How I Predicted Every Election Since 1916

And how “election pundit predictions” betray a misunderstanding of probability

November 2024

In just 91 lines of C++ code, I perfectly predicted every United States presidential election since 1916. That's 28 straight elections, counting the most recent one in 2024.

The crazy part is I didn't rely on any complicated polling data trends, voter sentiment, or policy analysis to make these predictions. I just used basic principles of probability.

The US presidential election results in 1916. Public domain. By AndyHogan14, Wikimedia.

Alright, I'll admit I cheated a little. But arguably not much more than the political pundits that claim to have predicted every election since, say, 1980.

Every election cycle, you see stories on the news of someone who has correctly predicted every election in however many years. Most recently, I saw stories about Allan Lichtman, who correctly predicted most of the 11 elections from 1984 through 2020. His system for predicting elections is called the “13 Keys”, and consists of 13 true/false questions to predict the winner of the election.[]

But then Allan Lichtman got the 2024 election wrong. Does this cast doubt upon election pundits who claim to have sophisticated election prediction systems?

In this article, I'm going to show you how you, too, can predict every single election in over 100 years. You can do this with a very simple deterministic system that requires even less information than the 13 keys, and yet is more accurate, as long as you're willing to be fooled by statistics!

I'll also explain why, mathematically, the seemingly insightful achievement of predicting election results actually means very little.

How is This Possible?

How is it possible to compute every single election since 1916? Surely it couldn't happen by random chance. After all, there have been 28 elections since 1916, inclusive. Each one has had at least 2 major candidates, and a few of them actually had 3. So the probability of guessing all 28 elections correctly purely by chance is less than $1/2^{28}$, which is about 1 in 300 million.

But wait: 300 million? That's a familiar number: the population of the United States is a little over 300 million. So if everyone in the United States guessed the election results at random for every election since 1916, we would expect about one of them to guess every single outcome correctly. This person would be praised by the country as a masterful political pundit, and everyone would eagerly await their prediction for the next election… even though it would have only a 1/2 chance of being correct!

Of course, very few, if any, Americans today have been alive to predict elections since 1916. And few Americans make public election predictions for the world to judge. So let's try an argument with slightly more realistic numbers.

Let's say there are 2000 Americans who are potentially in the business of predicting elections, and who are of age to have seen all elections from 1984 through 2024 (that's 12 elections). Each one has some kind of a system based on polling data, economic trends, and other factors, giving them a 60% chance of being correct in any given election. Then the chance that any given predictor gets all 12 elections correct is $(0.6)^{12}$, or about 0.2%. The chance that at least one predictor of the 2000 gets all 12 elections right is $1-(1–0.002)^{2000}$, or 98.7%!

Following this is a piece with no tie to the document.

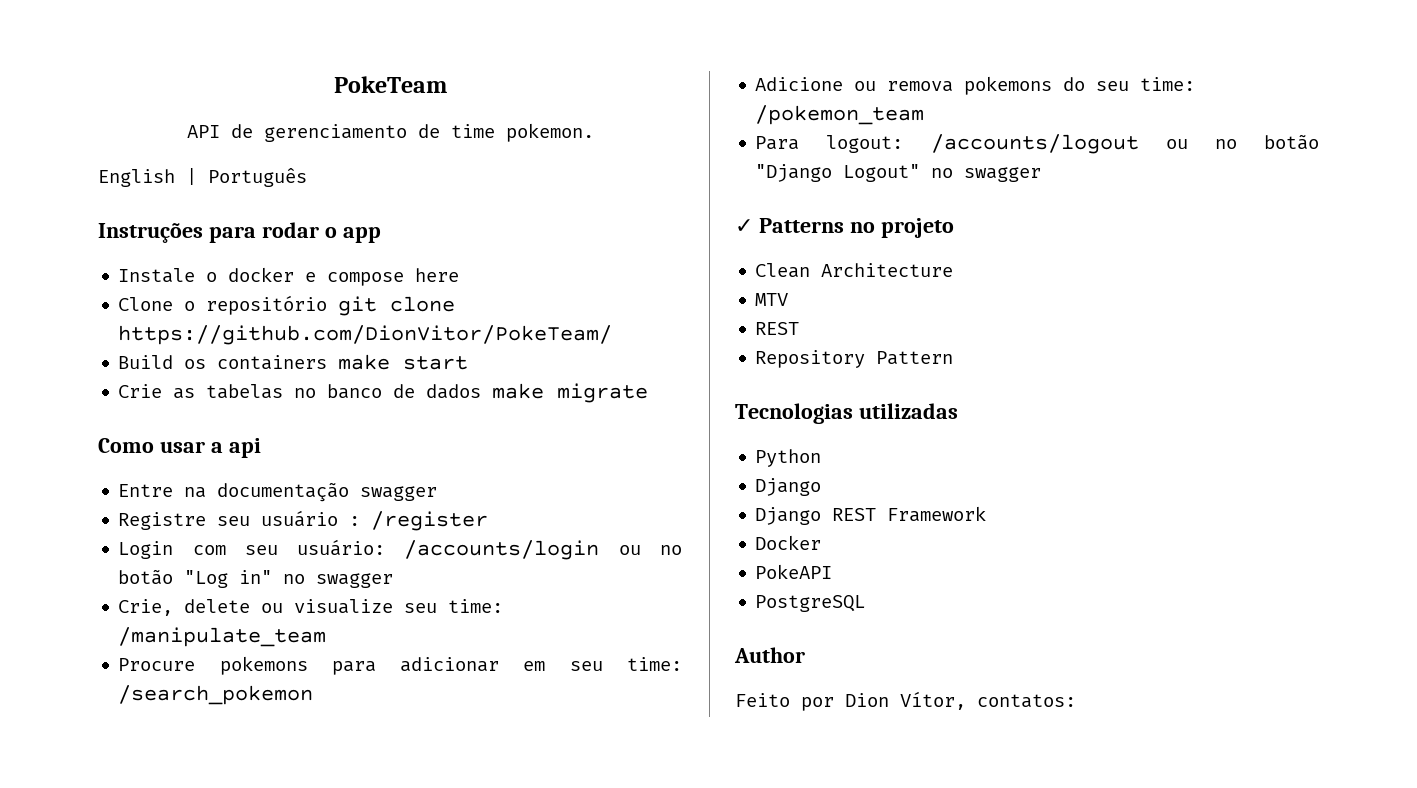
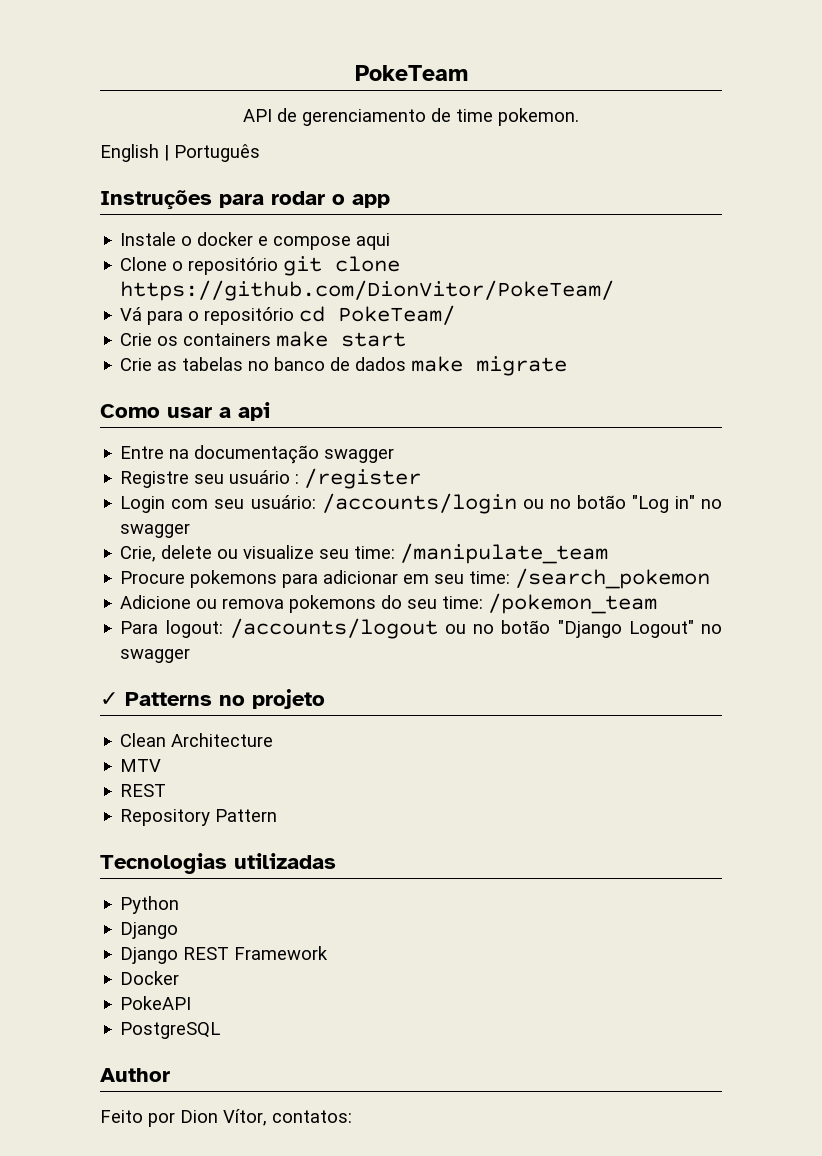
[415,268,460,282] here -> [356,233,391,250] aqui
[118,355,174,369] Build -> [120,305,456,325] [120,333,153,346] Vá para o repositório cd PokeTeam/ // Crie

If we allow more than 2000 predictors, or more than 60% accuracy, this probability gets even higher.

This assumes that all predictors are independent, which certainly isn't the case: all of them use much of the same underlying data. But even without the independence of predictors, 98.7% odds with just 2000 predictors is a high number. This indicates that it's quite possible for someone to be right on almost all elections, despite not having a very accurate underlying model.

How Likely is This?

Let's look deeper into this model of everyone in America guessing randomly.

In just one election, you have a 1/2 chance of being right. As you increase the number of elections, your chance of being right on all of them drops off exponentially. But your chance of being right on many or even most of them remains fairly high for quite a while after.

In general, the probability of getting $k$ out of $n$ elections right by guessing randomly is given by the binomial distribution: $$ P(k) = \binom{n}{k} \left(\frac{1}{2}\right)^n $$ The $\binom{n}{k}$ factor keeps our probability high for medium numbers of $k$.

Graph: probability of predicting elections by guessing randomly.

From the graph, once we reach 12 elections (1980–2024), we still have a 1.5% chance of getting just 2 elections wrong from guessing randomly. So this outcome is very much possible, especially when lots of people try to guess the elections, and when they do just a little better than guessing randomly. But eventually, with a large number of elections, you are almost guaranteed to get more than 5 wrong.

We can expand this random guessing model to 300 million Americans, using $$ P_{300\text{M}}(k) = 1 - (1 - P(k))^{300,000,000} $$ That is, $P_{300\text{M}}(k)$ is the chance that at least one person out of 300 million guesses exactly $k$ elections correctly.

Graph: probability of at least one person out of 300 million predicting elections.

All the way up to about 30 elections, there's a decent chance that someone will guess every single one correctly, just randomly! And we have decent numbers all the way into the 50s, where we might get just 5 elections wrong. Of course, past 5 elections, it's almost certain that someone of the 300 million gets more than 5 elections wrong.

Predicting Every Election Since 1916

Now it's time to predict every single election since 1916. The algorithm is very simple:

For each election, determine who the top contenders are. Generally there are only two top contenders in a US election; a few times, there have been three, four, or even one. I assume it's easy to figure this out.
Sort the contenders in alphabetical order by last name.
Flip a coin. Guess heads for the first contender, tails for the second. (Or maybe use a three-sided die for 3 contenders, etc.)

And that's basically it.

But there's one key thing about the coin. It can't be a physical coin. You have to use a pseudorandom number generator in a computer.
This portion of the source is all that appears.